Roasting the vegetables really brings out the flavour in this carrot and swede mash recipe.





  1. The color of the dish looks so amazing 😀 So can you tell me how long will this dish last in the refrigerator ?

    • Charlotte Oates

      I tend to eat mine freshly cooked so I’m not 100% sure but I would imagine it would be fine for a couple of days. It should also be fine to freeze if you want to keep it for longer, just defrost it in the fridge when you want to eat it and reheat it.

  2. With the rutabaga, what do you do with the skin? It is always so waxy, I didn’t know you could eat it….do you season it with anything? Does it get crispy? When I was growing up in Wisconsin we had British neighbors that came every Thanksgiving with carrots and swede mash, and I make it to this day, but the veggies were always steamed to death, and i like roasted vegetables better. I want to try this, just wasn’t sure about the waxy skin on the swede. The other thing I miss about my British aunt is her mincemeat tarts…sigh. Thanks for sharing!

    • For the carrot and swede mash you cook the veg with the skin on but scoop out the flesh from the middle to make the mash. You don’t use the skins as they go quite tough (a bit like a baked potato skin) so your mash wouldn’t be smooth. I love the taste of the skins so eat those up as a snack seasoned with a little salt as I’m cooking but you could serve them up as a separate side dish too if you wanted (although they’re not the prettiest!).

  3. Michael Coombes

    Hi All. We get a lot of Swede over here in the UK and it’s pretty much a staple part of the British Roast Dinner. We tend to boil it until soft and then mash with butter. Was looking for something new to try and came across this post. It may be better to par-boil the swede before roasting, the same as we would do for roasting potatoes. Hopefully that will speed up the softening process.

  4. Found this just doing a google search for carrot and swede mash! My nan says thanks – she loved as part of the roast I made her!

  5. Just tried this and after nearly two hours in the oven, the swede wasn’t soft enough and was starting to dry out.
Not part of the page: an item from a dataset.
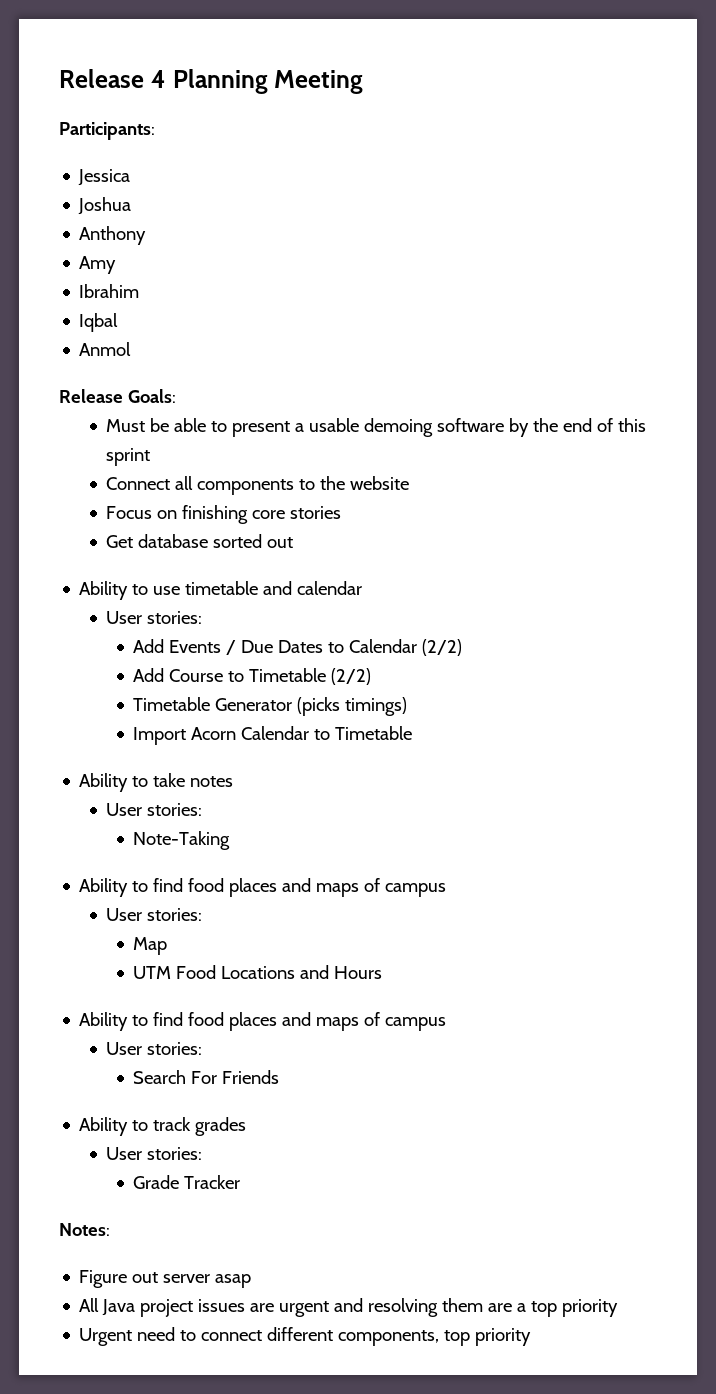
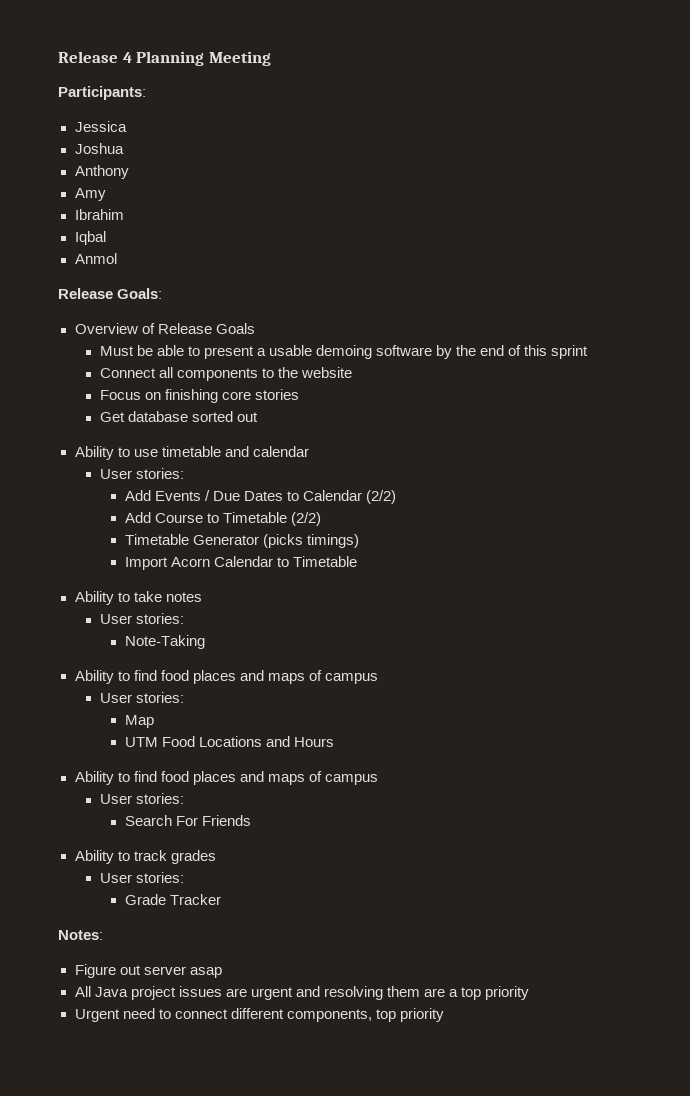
(176, 396) none -> [74,323,255,334] // Overview of Release Goals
You need to add a little oil during cooking not just after in order to retain the moisture in the vegetables.

    • Hi Debbie, I’m sorry to hear that this recipe didn’t quite work out for you. I’ve never had a problem with the swede not being soft after about an hour, but great tip with the oil if it does. It might also help to cover it with some foil if it starts to dry out before cooking completely.
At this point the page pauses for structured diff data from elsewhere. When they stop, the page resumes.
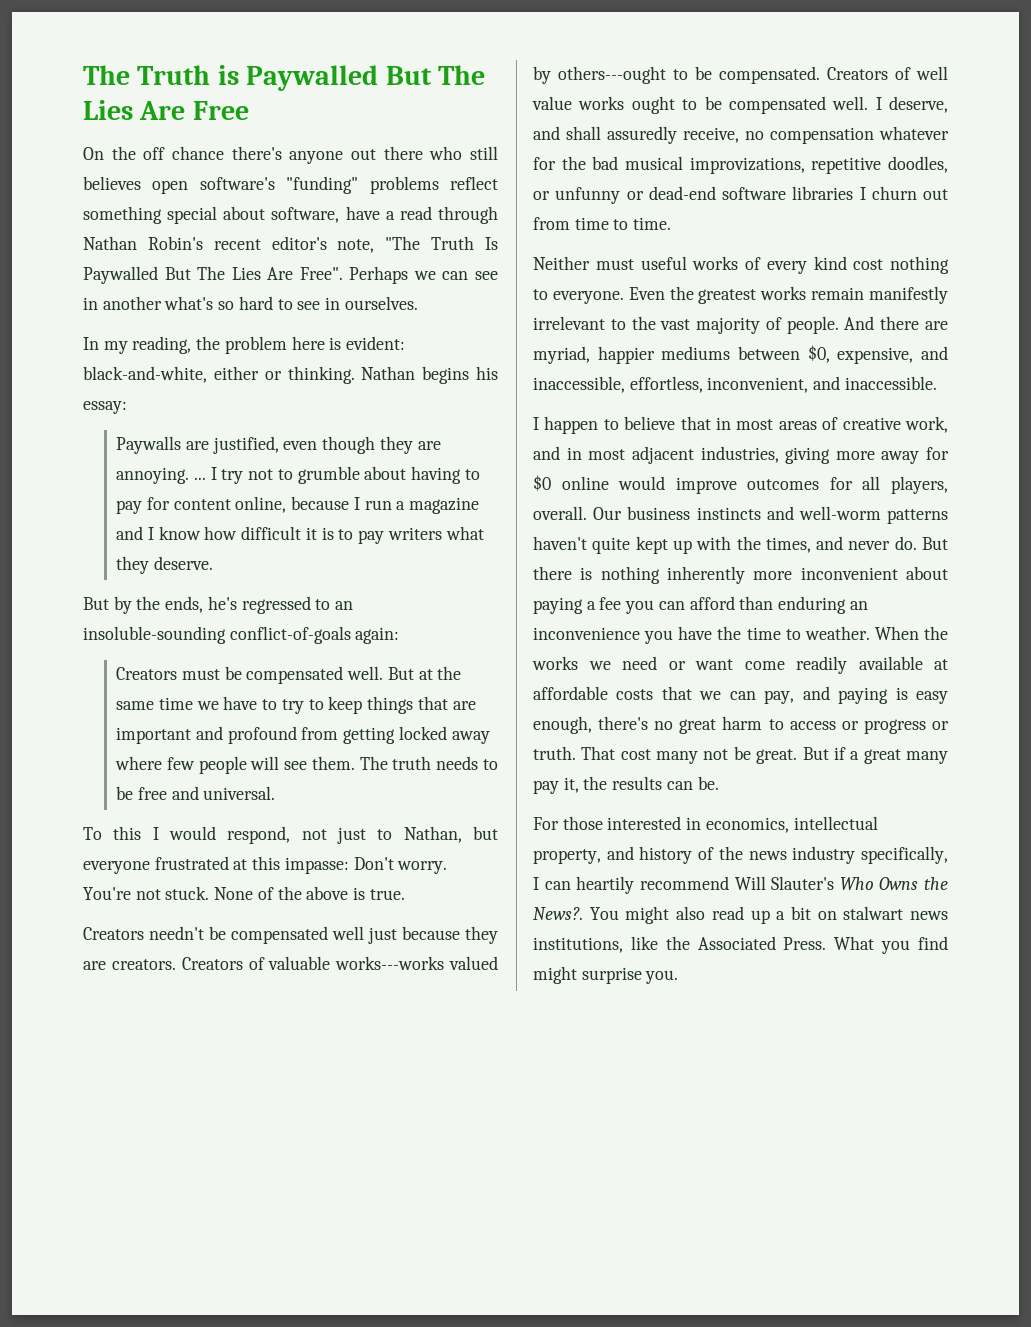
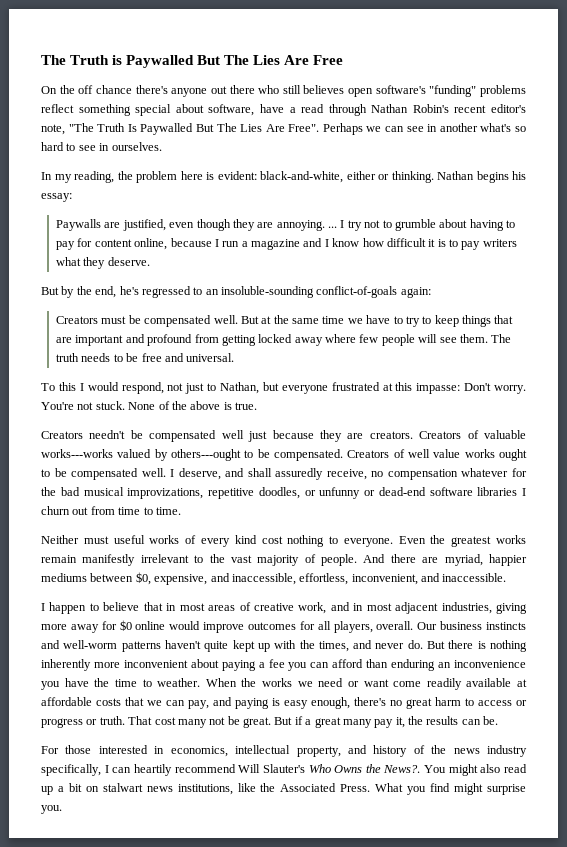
[165,596,204,613] ends, -> [95,286,117,298] end,

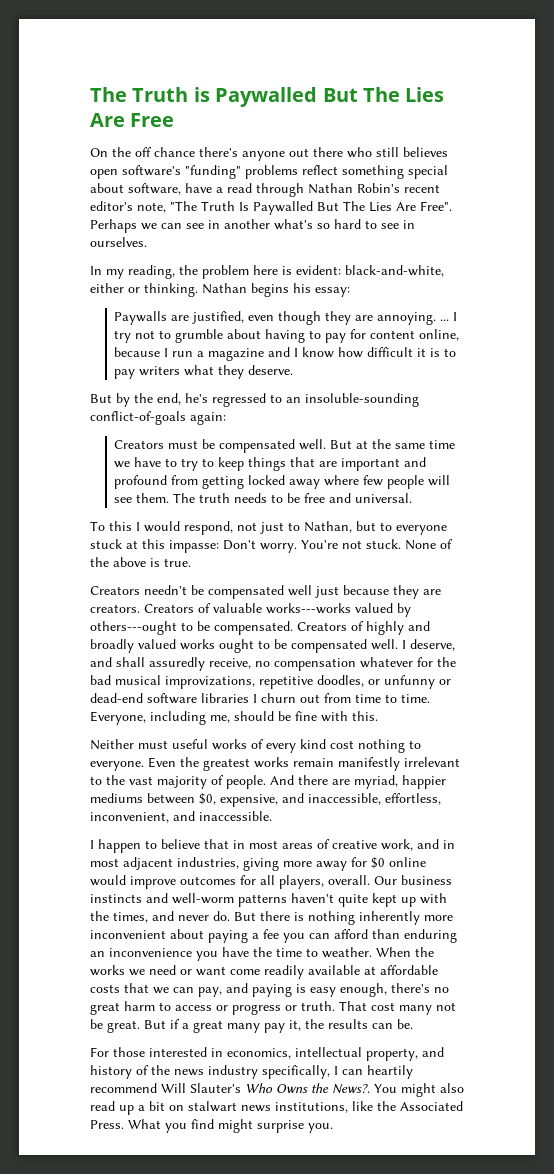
[281,382,380,394] everyone frustrated -> [380,522,447,535] [90,539,122,549] to everyone stuck
[407,449,461,458] well value -> [366,621,430,635] [90,639,176,653] highly and broadly valued
(181, 511) none -> [90,711,378,725] Everyone, including me, should be fine with this.

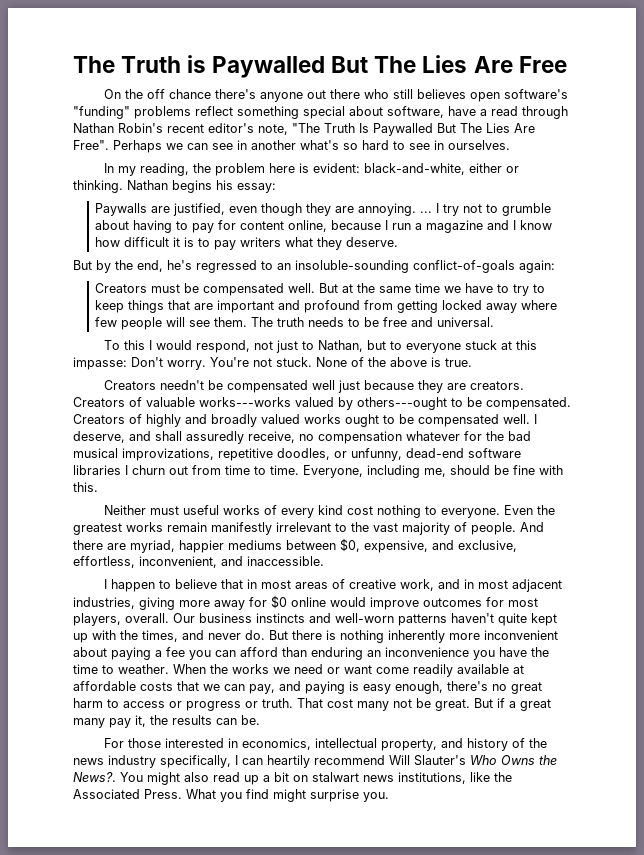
[384,675,451,689] unfunny or -> [351,448,402,461] unfunny,
[308,793,381,805] inaccessible, -> [458,540,517,552] exclusive,
[260,875,275,885] all -> [508,598,538,607] most
[172,893,234,904] well-worm -> [335,613,394,623] well-worn

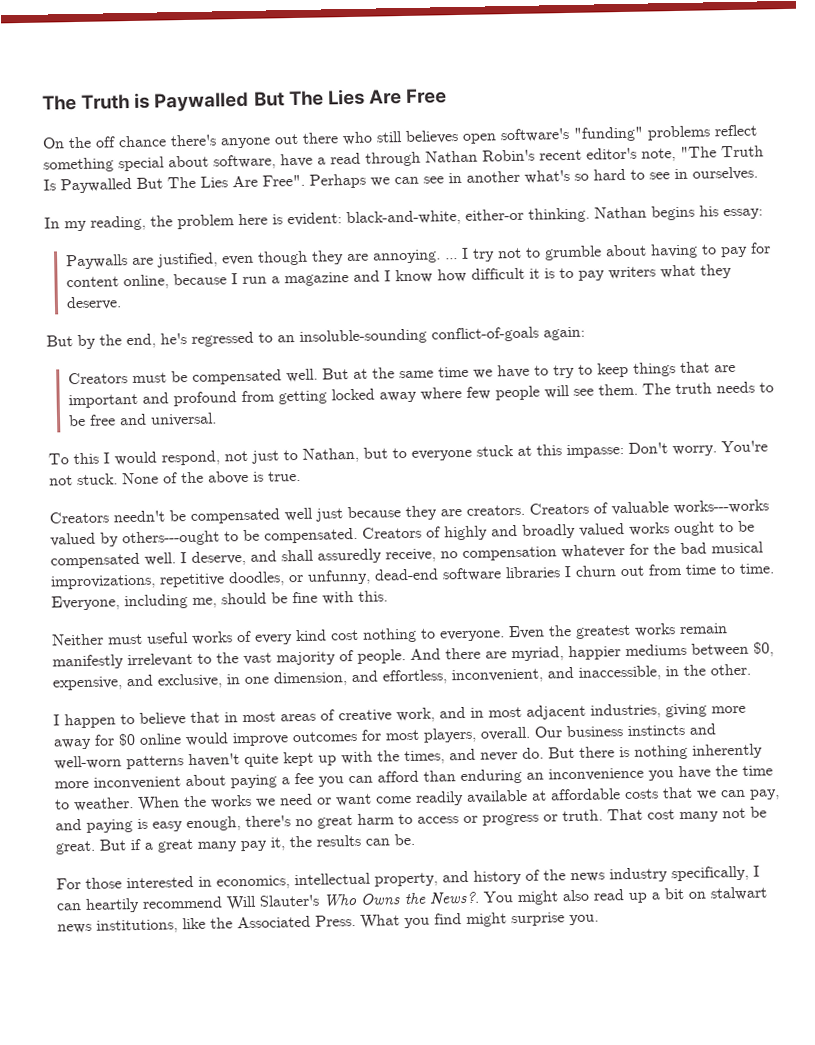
[468,163,519,173] either or -> [465,208,524,221] either-or
[73,556,324,568] effortless, inconvenient, and inaccessible. -> [226,663,751,687] in one dimension, and effortless, inconvenient, and inaccessible, in the other.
  6. Do you roast the carrots whole?

  7. I love carrot and swede mash! Pinning now. x

    • Thanks lovely. It’s yummy isn’t it and goes with everything. I’m going to try carrot and celeriac mash soon too as Sarah suggested. Have you ever tried it?

  8. What a fab idea, I’ll definitely try the roasting. I love celeriac and carrot mash too.
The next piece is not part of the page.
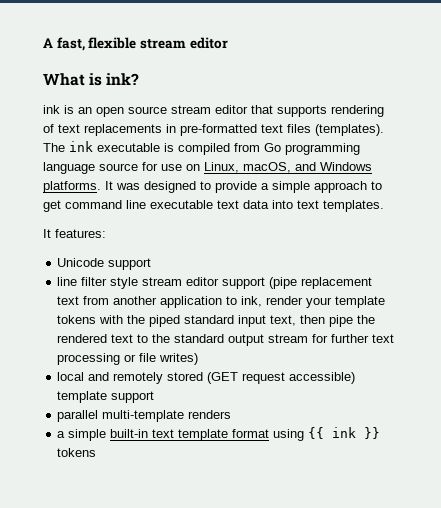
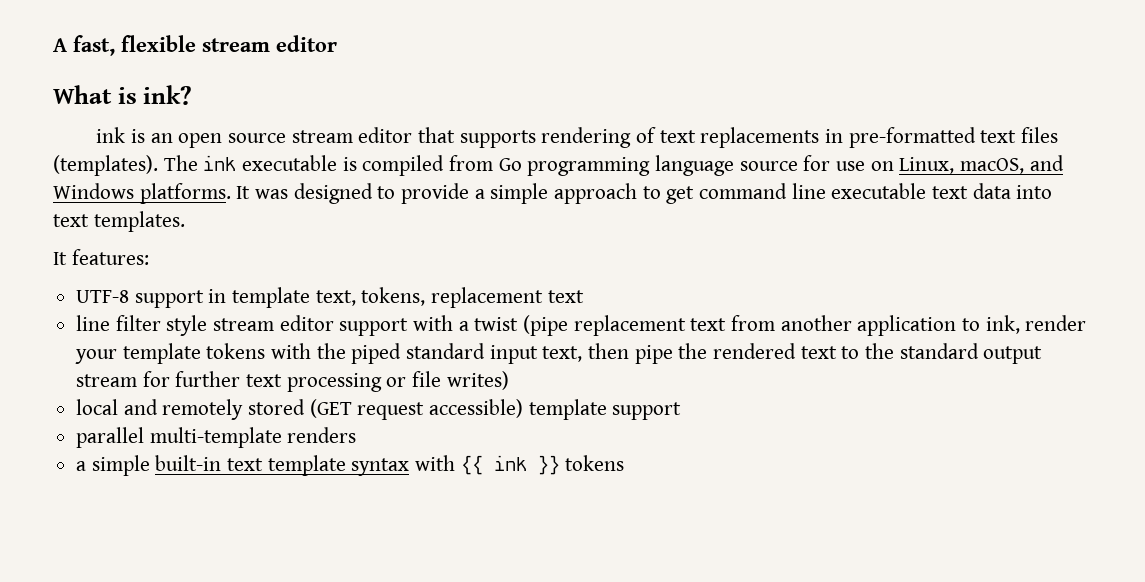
[57,258,152,270] Unicode support -> [76,287,584,308] UTF-8 support in template text, tokens, replacement text
(266, 283) none -> [413,315,519,331] with a twist
[232,429,305,441] format using -> [351,455,456,476] syntax with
  9. You could also try steaming, that might help keep some flavour

  10. i make mashed potatoes and carrots and my girls love them. I’m in the U.S., what is a swede? Thanks!

    • I had no idea it was called something different in the U.S. After a bit of googling, I think it’s what you’d call a Rutabaga. I hope that helps (I’d never heard of it before) if not then let me know and I’ll keep searching.

      My youngest (he’s 2) loves this mash, although he can get in quite a mess with it!